While Okumura Roshi and his dharma brothers lived and practiced at Valley Zendo, they continued in that spirit. “We sat four periods a day and we had no ceremonies or any services. What we did was just sitting and working. Suzuki Roshi, Katagiri Roshi and Maezumi Roshi established places in California and Minnesota and tried to transplant authentic traditional Soto Zen monastic practice and establish big Japanese monasteries. Uchiyama Roshi didn’t ask us to establish a big place but just to continue sitting. If some people came to sit with us we were to take care of them and practice with them.”
Okumura Roshi took this to heart in establishing Sanshin. “My belief was that if I continued to practice with people, a sangha would form naturally and a place would be given without my seeking after it. Continuing practice and study wherever I was allowed to do so have been of primary importance to me.”
Sanshin’s early fundraising materials describe it as “the first American Zen center devoted solely to the study and practice of Dogen’s teaching, and the first national translation center for Zen teachers who wish to join Shohaku-san in his translation work.”
Okumura Roshi went on to become a well-known figure in the world of American Soto Zen, though this was never his objective. Nonetheless, Sanshin itself has adhered to the teaching inherited from Sawaki Roshi that organizations need to pay close attention to how they grow and develop. Uchiyama Roshi recalled his warning, “Things achieved by an institution will collapse because of that institution. This rise and fall of accomplishments is nothing other than transmigration within samsara. This was Sawaki Roshi’s fundamental attitude.” [Homeless Kodo p. 233] Thus, Sanshin has not sought to be large or famous, with high-end buildings and hundreds of practitioners on campus. Our style of practice in fact works against organizational growth in some ways.
The Midwestern tradition
When it came time to establish his practice in America, Okumura Roshi gave serious thought to location. In his work for Sotoshu’s International Center in San Francisco he had traveled all over the country, visiting Zen centers from a variety of lineages and meeting American teachers and practitioners. He decided not to put Sanshin on one of the coasts, where many centers had already been established, but in the middle of the country in a place convenient to both coasts. “It seemed that Indiana was a frontier, and Uchiyama Roshi always expected us to be pioneers,” Okumura Roshi said. “I knew there was no Soto Zen center in the state of Indiana, though there was a small Zen group in West Lafayette. I thought that if Buddhism or Zen can survive in Indiana, it can survive anywhere in the United States.”

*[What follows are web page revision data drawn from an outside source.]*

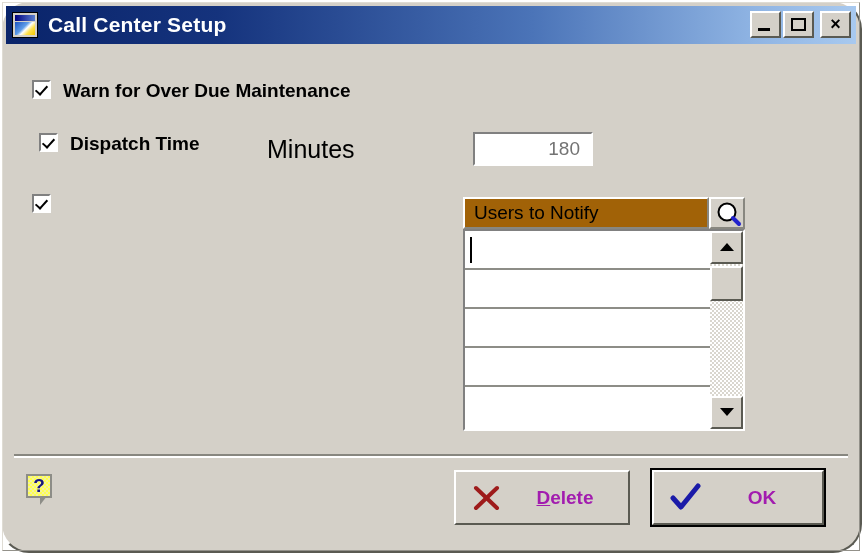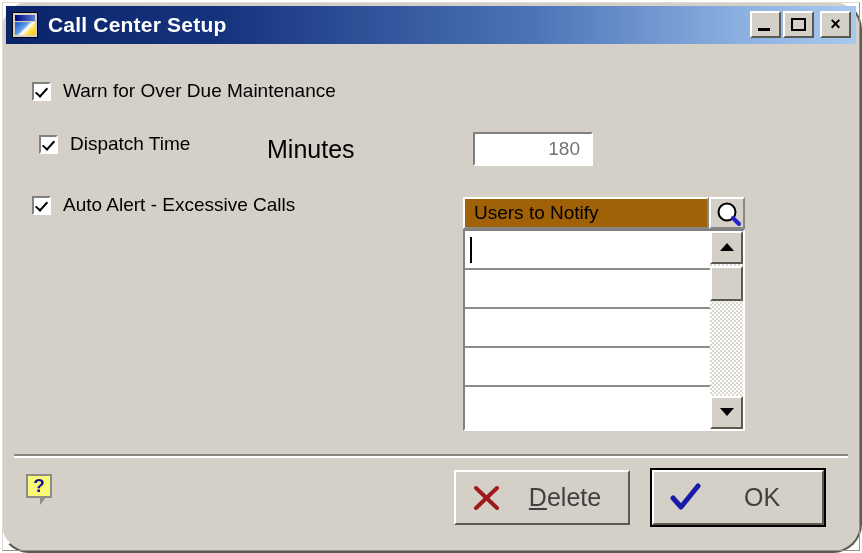--- a/index.html
+++ b/index.html
@@ -123,7 +123,8 @@
   .row {
     position: absolute;
     display: flex;
-    align-items: center;
+    align-items: flex-start;
+    font-weight: bold;
   }
   .chk {
     width: 19px;

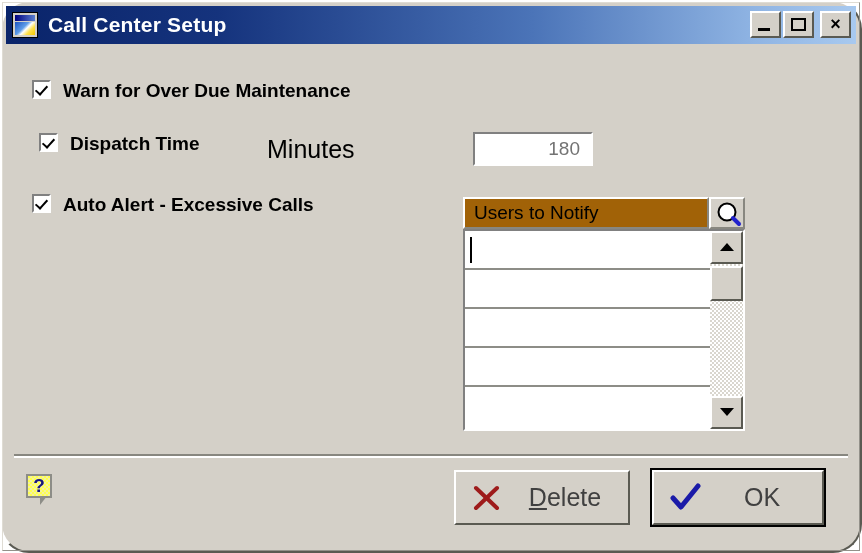--- a/index.html
+++ b/index.html
@@ -443,7 +443,6 @@
 
   <div class="row" style="left:30px; top:192px;">
     <div class="chk"></div>
-    <div class="lbl">Auto Alert - Excessive Calls</div>
   </div>
 
   <div id="grid-wrap">

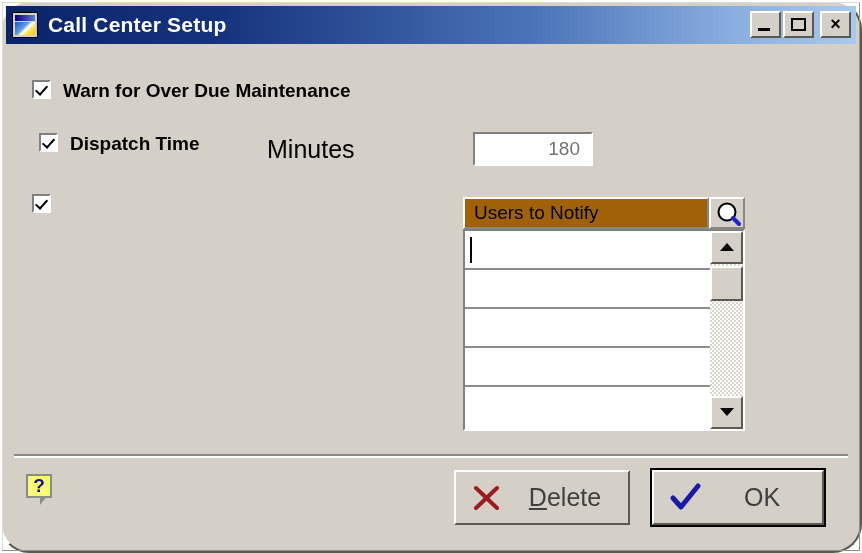--- a/index.html
+++ b/index.html
@@ -362,12 +362,13 @@
     border-left: 2px solid #ffffff;
     border-right: 2px solid #5a5a52;
     border-bottom: 2px solid #5a5a52;
-    font-size: 25px;
-    color: #404040;
+    font-size: 19px;
+    color: #a21caf;
     display: flex;
     align-items: center;
     padding: 0;
     font-family: "Liberation Sans", sans-serif;
+    font-weight: bold;
   }
   #delete-btn {
     left: 452px; top: 468px;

Indiana’s strong Christian tradition was, ironically, another characteristic that made Bloomington attractive. “On the West coast there are many people who never went to a Christian church, so to practice Buddhism was very natural for them. But here, Christianity is still alive and for many people, Buddhism is something strange -- at least, different from their spiritual tradition -- so they have more resistance.” That resistance, he concluded, would keep Sanshin’s practice from adapting too quickly. “I think that because of the hippie generation, Buddhism on the West coast—and probably East coast too—became Americanized too rapidly. They transformed Zen practice into an expression of their idea. In the Midwest there is no such mentality, so Buddhist practice here can have a relationship with a more conservative traditional American spirituality. If I had created my practice center in California, I might have had more people in less time, but we could too quickly have created an Americanized form of Buddhism.”